(Code change snippets)
============

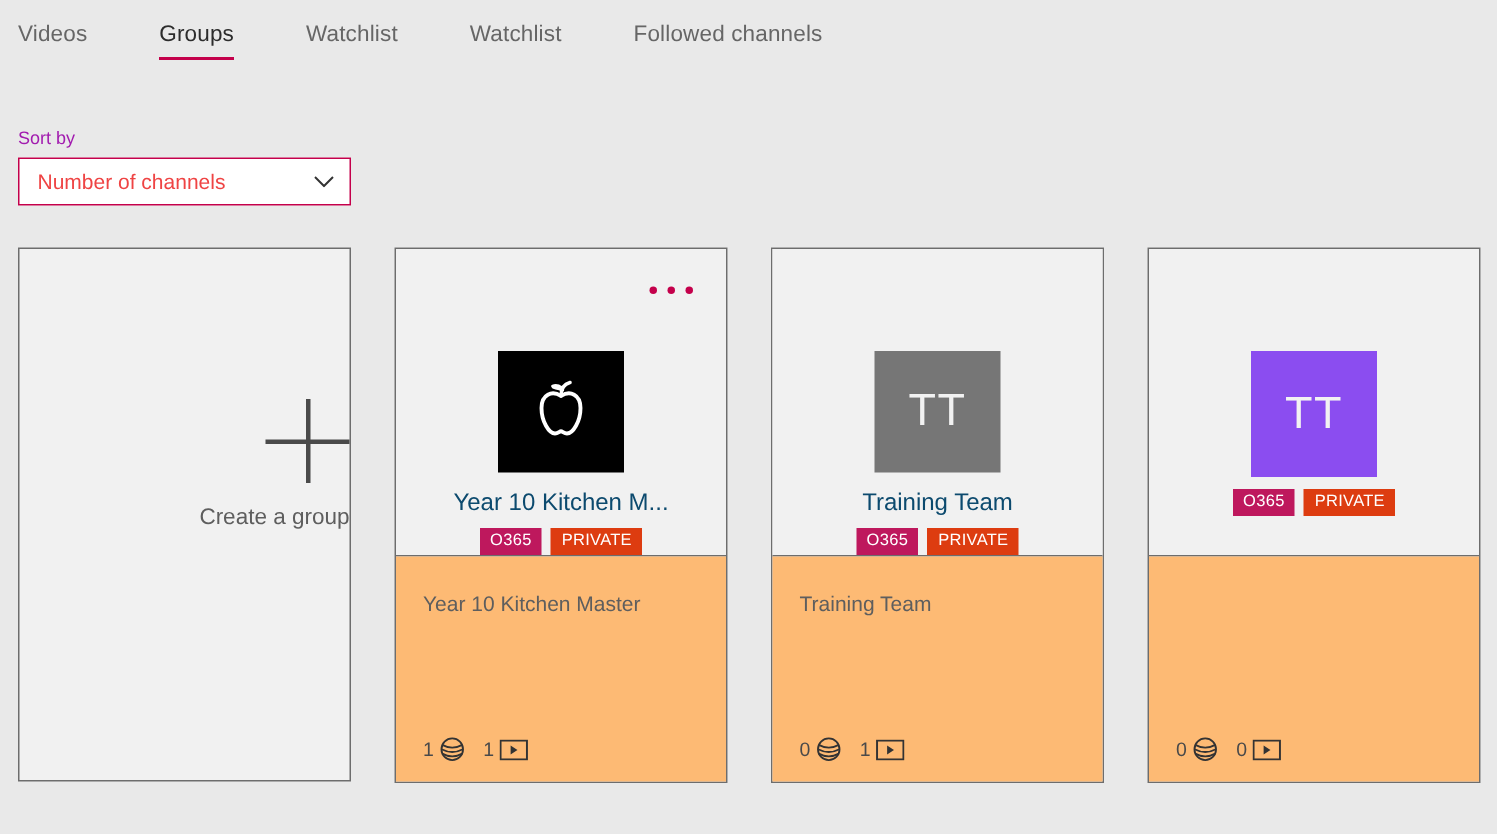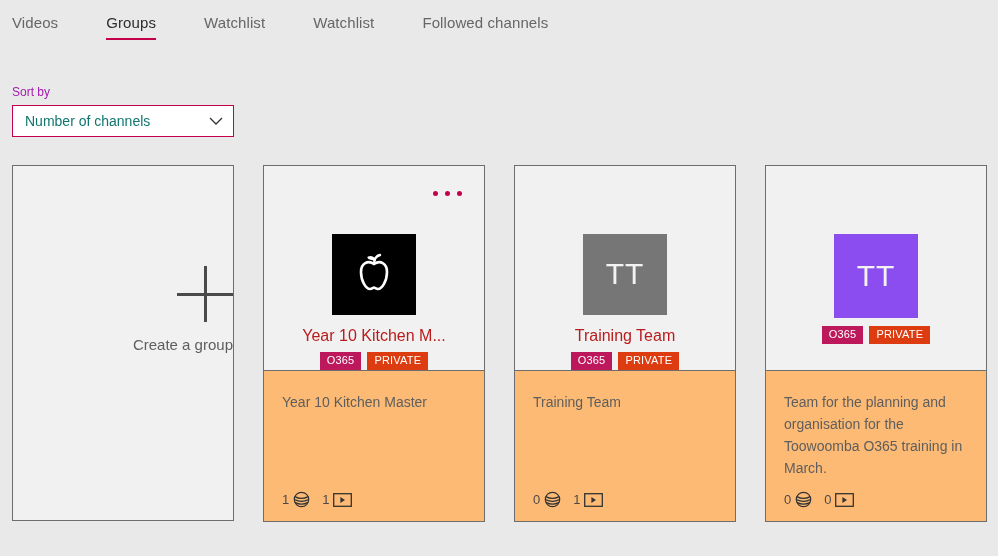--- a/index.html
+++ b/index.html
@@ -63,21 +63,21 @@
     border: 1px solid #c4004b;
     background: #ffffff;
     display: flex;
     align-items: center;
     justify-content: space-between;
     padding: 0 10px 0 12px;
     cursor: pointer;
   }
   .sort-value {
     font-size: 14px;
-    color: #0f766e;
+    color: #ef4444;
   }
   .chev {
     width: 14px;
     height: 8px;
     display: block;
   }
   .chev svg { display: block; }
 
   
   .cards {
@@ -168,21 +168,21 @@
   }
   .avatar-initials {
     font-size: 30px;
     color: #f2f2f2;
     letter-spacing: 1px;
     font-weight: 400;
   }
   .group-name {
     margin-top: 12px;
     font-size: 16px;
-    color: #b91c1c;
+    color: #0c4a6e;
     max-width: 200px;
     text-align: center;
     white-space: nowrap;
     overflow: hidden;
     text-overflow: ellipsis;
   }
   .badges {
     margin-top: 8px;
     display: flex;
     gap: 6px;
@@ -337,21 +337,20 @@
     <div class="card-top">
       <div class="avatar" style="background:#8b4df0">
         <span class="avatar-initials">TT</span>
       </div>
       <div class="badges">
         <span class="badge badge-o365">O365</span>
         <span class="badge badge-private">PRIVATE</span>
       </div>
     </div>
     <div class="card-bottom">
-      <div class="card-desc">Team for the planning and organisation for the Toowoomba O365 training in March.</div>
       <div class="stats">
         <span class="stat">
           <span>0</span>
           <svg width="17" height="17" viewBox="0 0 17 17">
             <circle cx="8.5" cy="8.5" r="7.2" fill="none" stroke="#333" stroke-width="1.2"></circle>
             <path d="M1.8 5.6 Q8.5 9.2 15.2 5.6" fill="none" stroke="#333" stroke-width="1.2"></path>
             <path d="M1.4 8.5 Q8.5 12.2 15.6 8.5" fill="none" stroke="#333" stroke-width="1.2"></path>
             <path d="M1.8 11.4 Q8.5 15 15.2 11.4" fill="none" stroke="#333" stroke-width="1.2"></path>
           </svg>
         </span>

============

• [YOUR TASK]
Across the records above, show each line containing the word "space".

• [REPLY]
     justify-content: space-between;
     white-space: nowrap;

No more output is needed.